John the Baptizer, according to Luke, is God’s final forerunner to prepare folks for the soon-to-come Messiah. He is seen by Luke as Isaiah’s “voice of one crying out in the wilderness.” His message is clearly spoken, yet difficult to act upon: “Prepare the way of the Lord, make his paths straight.” Isn’t that easier said than done? Look at our society today. A lot of people, including the power brokers, like their crooked paths—dishonesty, breaking the law, deceitfulness abound. Some political and yes, even religious leaders in league with the powers of evil employ deceitfulness to confuse people and take advantage of them. Today, there are voices crying out in the wilderness to prepare the way of the Lord, and make his paths straight; but, alas, such voices are ignored, mocked, rejected, and sometimes even persecuted, tortured, silenced and killed by this world’s power brokers. Sometimes the power brokers even invoke the name of God to justify themselves—calling evil good and good evil.

Preparing the way of the Lord is not easy. Repentance, turning one-hundred-and-eighty degrees around is difficult. Luke goes on to quote Isaiah 40:3-5, saying that in order to prepare the way of the Lord, everything right now has to be reversed: “Every valley shall be filled, and every mountain and hill shall be made low, and the crooked shall be made straight, and the rough ways made smooth.”

A lot of work is involved in all of that, don’t you think? Such a project is maybe like building a country-wide highway, like the trans-Canada. Can you image the personnel, equipment, and resources it would require to complete such a project? Notice too, that the text says: “EVERY valley shall be filled, and EVERY mountain and hill made low, and the crooked made straight, and the rough ways made smooth.” The energy, time and resources required for such an earth-transforming project are mind-boggling. However, with God all things are possible. If God is behind such an earth-transforming project, then it will happen. Or, could it be that God himself shall do all of this? Could this be referring to God making the new heavens and the new earth? Perhaps.

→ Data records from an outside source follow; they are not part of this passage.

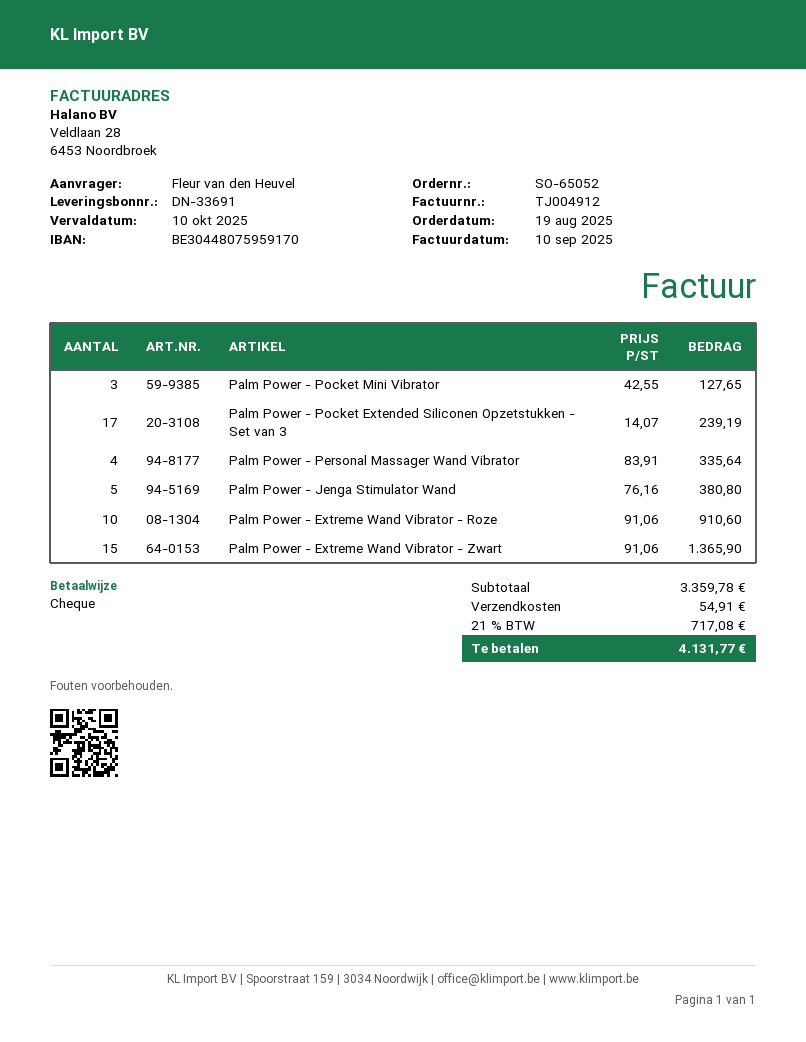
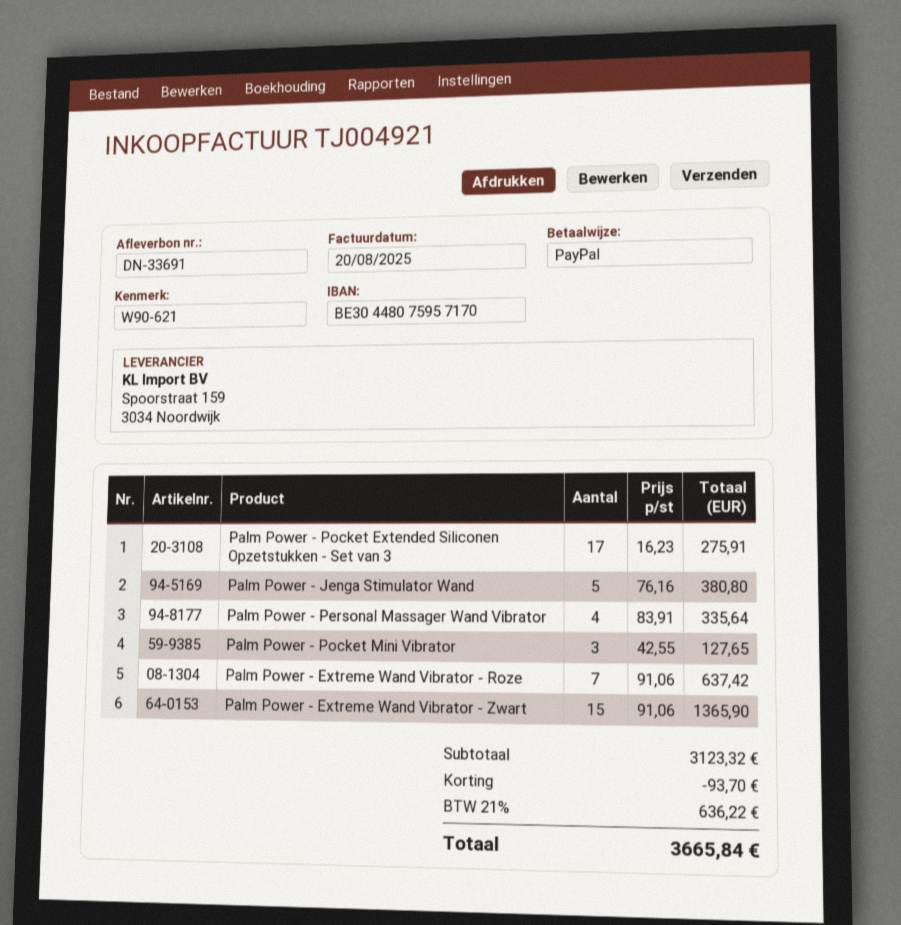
invoice number: TJ004912 -> TJ004921
invoice date: 2025-09-10 -> 2025-08-20
payment method: cheque -> PayPal
bank account: BE30448075959170 -> BE30448075957170
Palm Power - Pocket Extended Siliconen Opzetstukken - Set van 3: 17 x 14.07 = 239.19 -> 17 x 16.23 = 275.91
Palm Power - Extreme Wand Vibrator - Roze: 10 x 91.06 = 910.60 -> 7 x 91.06 = 637.42
subtotal: 3359.78 -> 3123.32
discount: none -> 93.70
shipping: 54.91 -> none
tax: 21% = 717.08 -> 21% = 636.22
total: 4131.77 -> 3665.84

At any rate, we all know that a straight path in real life is easy to follow. You know where you’re going and where it leads. A crooked path is more difficult and can be dangerous. You don’t know where you’re going, how sharp are the curves, how narrow and rough is the road? On a crooked road, you don’t always know where it leads, you can get lost—sin and evil may await you. That is true both in the physical world and spiritually.

So, God’s earth-moving work continues, it started with John, and continued with the birth, life, death and resurrection of Jesus. The work also has continued down through the centuries in the Church, and yes even today, whenever Jesus’ followers have been faithful to him and his gospel. As Luther said, every day we followers of Jesus need to repent; turn away from our self-centredness and focus on what we can do to lovingly serve the needs of others. In loving others, caring for the neediest, we are making God’s paths straight and preparing for Jesus and his coming to us as the baby at Christmas and in the future Kairos time when he shall come again to bring all of history to its completion. We look forward to that day when: “all flesh shall see the salvation of God.” All flesh shall see; we will come to realise, participate in, inherit, and celebrate the kingdom of God coming in all of its fullness. To that end we keep preparing for, waiting and hoping. One day our hopes and deepest longings shall come true, for that thanks be to God! Amen.

1 Cited from my Oxford Annotated Bible notes, NRSV, (New York: Oxford University Press, Inc., 1991), p. NT 82.